**Records from a data collection:**
┌──

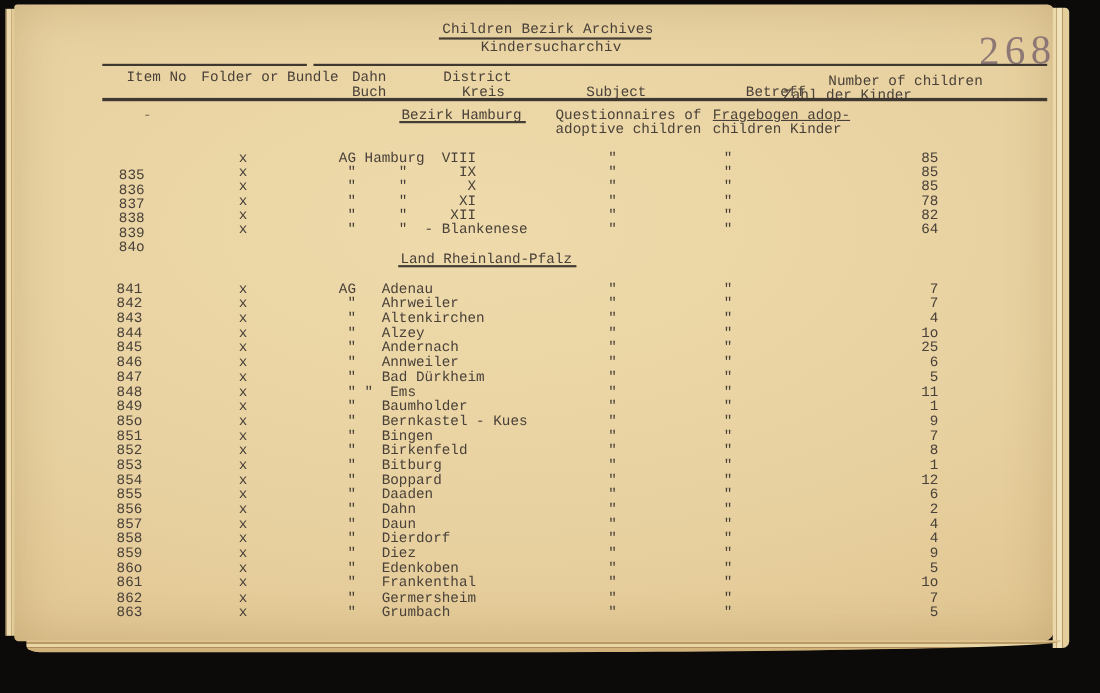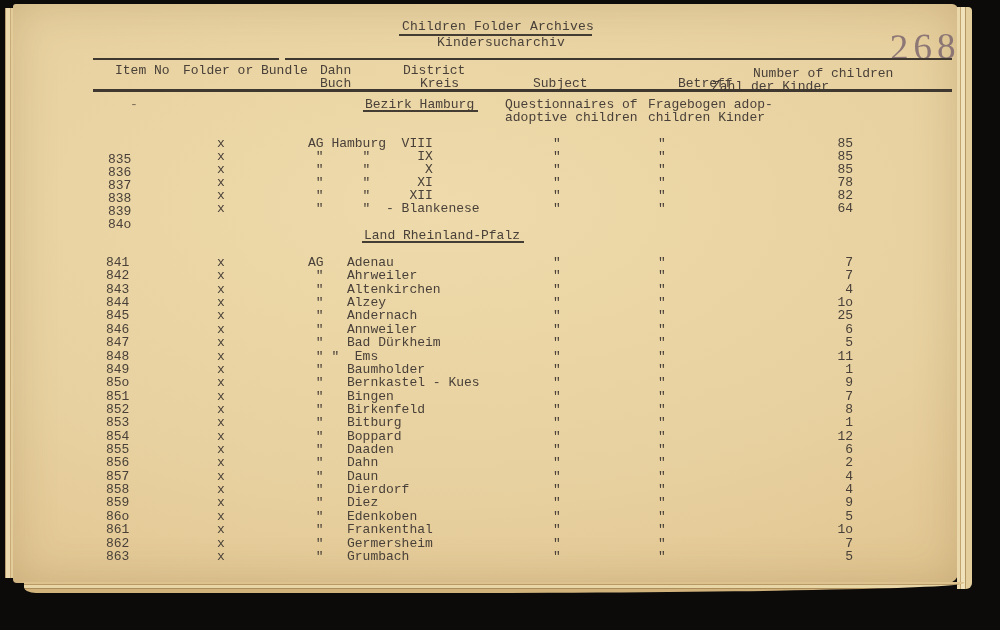--- a/index.html
+++ b/index.html
@@ -28,21 +28,21 @@
   .col{position:absolute;top:0;margin:0;font:inherit;white-space:pre;color:#494139;}
 </style>
 </head>
 <body>
 
 <div class="edge-left"></div>
 
 <div class="paper">
 
   <div class="title-block">
-    <div class="t" style="left:389px;top:16px;">Children Folder Archives</div>
+    <div class="t" style="left:389px;top:16px;">Children Bezirk Archives</div>
     <div class="uline" style="left:386px;top:30px;width:193px;"></div>
     <div class="t" style="left:424px;top:32px;">Kindersucharchiv</div>
   </div>
 
   <div class="pagenum">268</div>
 
   <div class="rule" style="left:80px;top:54px;width:186px;"></div>
   <div class="rule" style="left:272px;top:54px;width:667px;"></div>
 
   <div class="t" style="left:102px;top:60px;">Item No</div>
@@ -58,21 +58,21 @@
   <div class="t" style="left:699px;top:76px;">Zahl der Kinder</div>
 
   <div class="rule thick" style="left:80px;top:85px;width:859px;"></div>
 
   <div class="t" style="left:117px;top:94px;opacity:.7;">-</div>
 
   <div class="t" style="left:352px;top:94px;">Bezirk Hamburg</div>
   <div class="uline" style="left:350px;top:106px;width:115px;"></div>
   <div class="t" style="left:492px;top:94px;">Questionnaires of</div>
   <div class="t" style="left:492px;top:107px;">adoptive children</div>
-  <div class="t" style="left:635px;top:94px;">Fragebogen adop-</div>
+  <div class="t" style="left:635px;top:94px;text-decoration:underline;">Fragebogen adop-</div>
   <div class="t" style="left:635px;top:107px;">children Kinder</div>
 
   <div class="rowgrid" style="top: 133px;">
       <pre class="col" style="left: 95px; width: 70px; text-align: left; line-height: 13px; margin-top: 16px;">835
 836
 837
 838
 839
 84o</pre>
       <pre class="col" style="left: 204px; width: 24px; text-align: left; line-height: 13px;">x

└──

If a line in the records contains the string "uline", copy it out.

**ANSWER BOX:**
     <div class="uline" style="left:386px;top:30px;width:193px;"></div>
   <div class="uline" style="left:350px;top:106px;width:115px;"></div>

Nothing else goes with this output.